- Type: Semi-automatic pistol
- Place of origin: United States

Production history
- Manufacturer: FN America
- Unit cost: $1,139 (MSRP)
- Produced: 2023–present

Specifications
- Mass: 30.0 oz (850 g) (Standard); 31.0 oz (880 g) (Tactical);
- Length: 7.7 in (200 mm) (Standard); 8.3 in (210 mm) (Tactical);
- Barrel length: 4.1 in (100 mm) (Standard); 4.71 in (120 mm) (Tactical);
- Width: 1.45 in (37 mm)
- Height: 6.0 in (150 mm)
- Cartridge: .45 ACP
- Action: Single action
- Feed system: 10-, 15- or 18-round box magazine
- Sights: Fixed 3-dot; Tactical and MRD

= FN 545 =

Polymer frame semi-automatic handgun

The FN 545 is a polymer frame striker-fired semi-automatic pistol manufactured by FN America, a division of FN Herstal.

== History ==
The 545 was released in 2023 alongside the FN 510, which is chambered in 10mm Auto.

== Design ==

Based on the FN 509, the FN 545 is a striker-fired handgun with a stainless steel slide with ferritic nitrocarburizing finish and a polymer frame.

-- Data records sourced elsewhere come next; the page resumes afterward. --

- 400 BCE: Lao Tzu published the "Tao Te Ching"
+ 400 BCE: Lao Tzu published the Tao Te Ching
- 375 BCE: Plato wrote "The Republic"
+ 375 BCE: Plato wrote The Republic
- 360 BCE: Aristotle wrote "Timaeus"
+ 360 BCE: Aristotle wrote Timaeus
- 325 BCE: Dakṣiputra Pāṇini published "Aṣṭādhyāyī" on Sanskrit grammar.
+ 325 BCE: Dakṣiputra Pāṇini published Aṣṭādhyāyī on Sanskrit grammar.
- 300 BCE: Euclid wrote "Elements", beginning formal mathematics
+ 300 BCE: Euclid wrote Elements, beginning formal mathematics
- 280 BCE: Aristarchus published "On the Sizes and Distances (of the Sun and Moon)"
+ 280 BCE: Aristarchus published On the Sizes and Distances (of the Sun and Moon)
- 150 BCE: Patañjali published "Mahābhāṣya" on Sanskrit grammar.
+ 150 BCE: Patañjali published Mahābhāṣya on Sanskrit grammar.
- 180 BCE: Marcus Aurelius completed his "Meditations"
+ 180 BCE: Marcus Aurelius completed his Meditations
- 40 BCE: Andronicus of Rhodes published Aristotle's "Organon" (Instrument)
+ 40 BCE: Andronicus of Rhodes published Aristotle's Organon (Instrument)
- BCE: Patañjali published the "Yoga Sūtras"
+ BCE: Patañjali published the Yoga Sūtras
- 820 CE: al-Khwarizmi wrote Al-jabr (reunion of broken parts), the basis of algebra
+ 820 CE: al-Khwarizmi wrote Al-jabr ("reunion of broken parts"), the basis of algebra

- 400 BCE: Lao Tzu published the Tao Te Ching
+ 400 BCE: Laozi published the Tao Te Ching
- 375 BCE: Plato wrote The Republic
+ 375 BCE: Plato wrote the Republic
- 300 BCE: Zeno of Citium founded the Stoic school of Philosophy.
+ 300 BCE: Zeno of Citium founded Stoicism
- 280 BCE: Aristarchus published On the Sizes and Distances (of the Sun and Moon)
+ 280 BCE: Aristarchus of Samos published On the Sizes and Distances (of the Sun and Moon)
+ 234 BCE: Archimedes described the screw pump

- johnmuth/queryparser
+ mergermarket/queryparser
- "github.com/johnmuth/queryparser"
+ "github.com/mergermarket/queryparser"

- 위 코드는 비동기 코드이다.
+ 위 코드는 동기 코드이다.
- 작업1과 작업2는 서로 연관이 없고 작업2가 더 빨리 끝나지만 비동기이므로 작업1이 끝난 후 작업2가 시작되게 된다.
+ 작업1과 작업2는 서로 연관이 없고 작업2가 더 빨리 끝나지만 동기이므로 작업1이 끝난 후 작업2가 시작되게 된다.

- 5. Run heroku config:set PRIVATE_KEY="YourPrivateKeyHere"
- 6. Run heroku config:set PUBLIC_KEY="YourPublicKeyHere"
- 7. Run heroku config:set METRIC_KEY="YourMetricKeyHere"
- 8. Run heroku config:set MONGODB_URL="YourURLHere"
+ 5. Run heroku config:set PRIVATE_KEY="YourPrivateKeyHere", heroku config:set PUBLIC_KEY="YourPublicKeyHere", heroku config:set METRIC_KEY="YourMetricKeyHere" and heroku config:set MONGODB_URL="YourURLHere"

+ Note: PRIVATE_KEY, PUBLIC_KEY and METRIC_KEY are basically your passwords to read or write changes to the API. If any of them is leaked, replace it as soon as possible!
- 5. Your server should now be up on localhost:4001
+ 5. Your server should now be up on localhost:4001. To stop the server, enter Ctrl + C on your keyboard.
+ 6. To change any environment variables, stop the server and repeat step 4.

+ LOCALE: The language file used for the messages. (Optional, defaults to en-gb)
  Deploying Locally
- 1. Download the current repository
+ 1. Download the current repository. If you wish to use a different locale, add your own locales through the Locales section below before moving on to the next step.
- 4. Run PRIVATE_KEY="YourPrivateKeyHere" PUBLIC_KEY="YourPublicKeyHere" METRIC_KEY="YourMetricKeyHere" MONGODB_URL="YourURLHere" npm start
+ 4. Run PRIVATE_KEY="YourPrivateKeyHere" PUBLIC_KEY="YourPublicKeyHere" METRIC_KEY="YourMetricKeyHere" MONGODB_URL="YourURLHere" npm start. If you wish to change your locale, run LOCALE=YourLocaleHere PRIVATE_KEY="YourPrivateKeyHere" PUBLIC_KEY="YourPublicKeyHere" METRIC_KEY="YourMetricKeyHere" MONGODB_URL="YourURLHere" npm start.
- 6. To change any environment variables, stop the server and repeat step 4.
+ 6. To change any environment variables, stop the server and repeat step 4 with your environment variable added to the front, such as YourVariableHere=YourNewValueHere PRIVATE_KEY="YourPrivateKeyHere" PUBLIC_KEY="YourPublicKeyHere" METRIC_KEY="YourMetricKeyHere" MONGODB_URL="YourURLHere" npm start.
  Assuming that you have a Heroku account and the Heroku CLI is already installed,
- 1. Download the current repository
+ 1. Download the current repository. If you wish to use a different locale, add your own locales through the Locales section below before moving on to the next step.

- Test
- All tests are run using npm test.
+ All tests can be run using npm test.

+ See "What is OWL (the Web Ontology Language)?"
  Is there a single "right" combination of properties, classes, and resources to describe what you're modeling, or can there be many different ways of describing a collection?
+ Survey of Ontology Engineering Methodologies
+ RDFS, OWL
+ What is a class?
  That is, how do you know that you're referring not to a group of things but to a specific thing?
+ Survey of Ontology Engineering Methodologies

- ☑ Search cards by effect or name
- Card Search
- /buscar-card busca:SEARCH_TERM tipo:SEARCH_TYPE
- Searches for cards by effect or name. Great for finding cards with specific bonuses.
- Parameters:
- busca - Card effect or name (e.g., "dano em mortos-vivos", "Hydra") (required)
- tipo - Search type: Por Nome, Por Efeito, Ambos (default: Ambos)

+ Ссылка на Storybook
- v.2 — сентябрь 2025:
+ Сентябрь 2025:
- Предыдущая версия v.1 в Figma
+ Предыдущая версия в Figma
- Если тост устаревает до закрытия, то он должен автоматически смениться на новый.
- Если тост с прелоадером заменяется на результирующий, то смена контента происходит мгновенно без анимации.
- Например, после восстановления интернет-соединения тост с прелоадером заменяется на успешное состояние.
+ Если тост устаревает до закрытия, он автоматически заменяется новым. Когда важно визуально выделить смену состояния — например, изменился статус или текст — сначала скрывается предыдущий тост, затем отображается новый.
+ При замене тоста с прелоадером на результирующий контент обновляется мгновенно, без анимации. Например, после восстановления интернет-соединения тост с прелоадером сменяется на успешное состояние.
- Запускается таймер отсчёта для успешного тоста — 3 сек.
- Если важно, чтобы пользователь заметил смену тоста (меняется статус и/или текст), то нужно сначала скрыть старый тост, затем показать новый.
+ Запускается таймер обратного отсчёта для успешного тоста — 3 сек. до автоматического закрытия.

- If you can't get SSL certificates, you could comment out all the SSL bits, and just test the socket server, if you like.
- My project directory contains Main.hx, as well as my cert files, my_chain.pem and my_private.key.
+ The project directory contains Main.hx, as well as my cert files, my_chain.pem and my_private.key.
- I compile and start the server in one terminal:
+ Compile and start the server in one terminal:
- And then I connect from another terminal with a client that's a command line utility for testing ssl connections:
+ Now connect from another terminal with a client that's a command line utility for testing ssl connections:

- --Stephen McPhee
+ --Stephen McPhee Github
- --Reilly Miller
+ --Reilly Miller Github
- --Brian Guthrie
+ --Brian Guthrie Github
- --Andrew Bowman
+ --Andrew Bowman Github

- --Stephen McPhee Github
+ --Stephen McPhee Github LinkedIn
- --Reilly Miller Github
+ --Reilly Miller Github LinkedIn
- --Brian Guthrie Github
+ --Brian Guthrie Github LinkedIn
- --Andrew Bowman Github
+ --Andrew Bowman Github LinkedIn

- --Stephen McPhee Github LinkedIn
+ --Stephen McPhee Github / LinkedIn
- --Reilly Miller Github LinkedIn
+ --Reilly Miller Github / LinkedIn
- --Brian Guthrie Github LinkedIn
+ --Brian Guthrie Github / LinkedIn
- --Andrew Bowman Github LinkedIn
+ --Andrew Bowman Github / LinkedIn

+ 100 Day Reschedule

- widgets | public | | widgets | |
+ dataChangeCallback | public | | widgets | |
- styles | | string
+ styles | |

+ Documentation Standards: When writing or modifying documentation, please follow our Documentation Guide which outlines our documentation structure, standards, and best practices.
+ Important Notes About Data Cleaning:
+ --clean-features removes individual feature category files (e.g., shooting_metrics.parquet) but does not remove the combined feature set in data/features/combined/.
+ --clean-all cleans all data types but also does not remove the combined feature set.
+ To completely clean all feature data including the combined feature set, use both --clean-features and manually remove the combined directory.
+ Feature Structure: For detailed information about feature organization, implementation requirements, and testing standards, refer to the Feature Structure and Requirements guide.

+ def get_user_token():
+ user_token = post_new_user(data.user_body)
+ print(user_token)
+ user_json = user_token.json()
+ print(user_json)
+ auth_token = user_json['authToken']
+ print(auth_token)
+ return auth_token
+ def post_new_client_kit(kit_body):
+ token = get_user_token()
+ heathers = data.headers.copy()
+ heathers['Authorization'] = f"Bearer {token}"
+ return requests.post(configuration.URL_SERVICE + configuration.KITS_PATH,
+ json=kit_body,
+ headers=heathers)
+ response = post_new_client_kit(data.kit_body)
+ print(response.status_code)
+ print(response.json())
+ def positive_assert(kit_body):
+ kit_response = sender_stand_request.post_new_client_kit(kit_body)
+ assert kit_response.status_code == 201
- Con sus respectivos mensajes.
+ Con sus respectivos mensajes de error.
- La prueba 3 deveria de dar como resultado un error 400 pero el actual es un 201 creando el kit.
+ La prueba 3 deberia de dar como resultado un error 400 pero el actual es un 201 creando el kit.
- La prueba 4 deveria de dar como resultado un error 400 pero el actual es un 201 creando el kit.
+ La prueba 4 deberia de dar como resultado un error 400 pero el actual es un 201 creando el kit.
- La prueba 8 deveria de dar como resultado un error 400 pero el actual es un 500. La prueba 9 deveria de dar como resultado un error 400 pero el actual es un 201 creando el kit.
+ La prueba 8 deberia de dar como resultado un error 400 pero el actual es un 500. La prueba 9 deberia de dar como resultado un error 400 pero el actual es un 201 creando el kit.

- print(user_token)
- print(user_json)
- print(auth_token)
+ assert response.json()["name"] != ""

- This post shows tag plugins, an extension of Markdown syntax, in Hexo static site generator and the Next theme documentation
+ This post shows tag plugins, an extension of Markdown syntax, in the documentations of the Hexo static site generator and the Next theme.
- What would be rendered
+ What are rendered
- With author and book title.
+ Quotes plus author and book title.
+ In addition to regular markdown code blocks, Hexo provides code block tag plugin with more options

Black and flat dark earth (FDE) colorings are available.

The FN 545's barrel length is 4.1 in for the Standard Full Size (MRD) model & 4.71 in for the Tactical model. The backstrap of the grip accepts interchangeable inserts; one arched and one flat.

The slide has serrations on both front and back, for easy slide manipulation.

=== Operation ===
The FN 545 features single-action operation with magazine releases and slide locks present on both sides of the gun, plus a Picatinny rail located forward of the trigger guard.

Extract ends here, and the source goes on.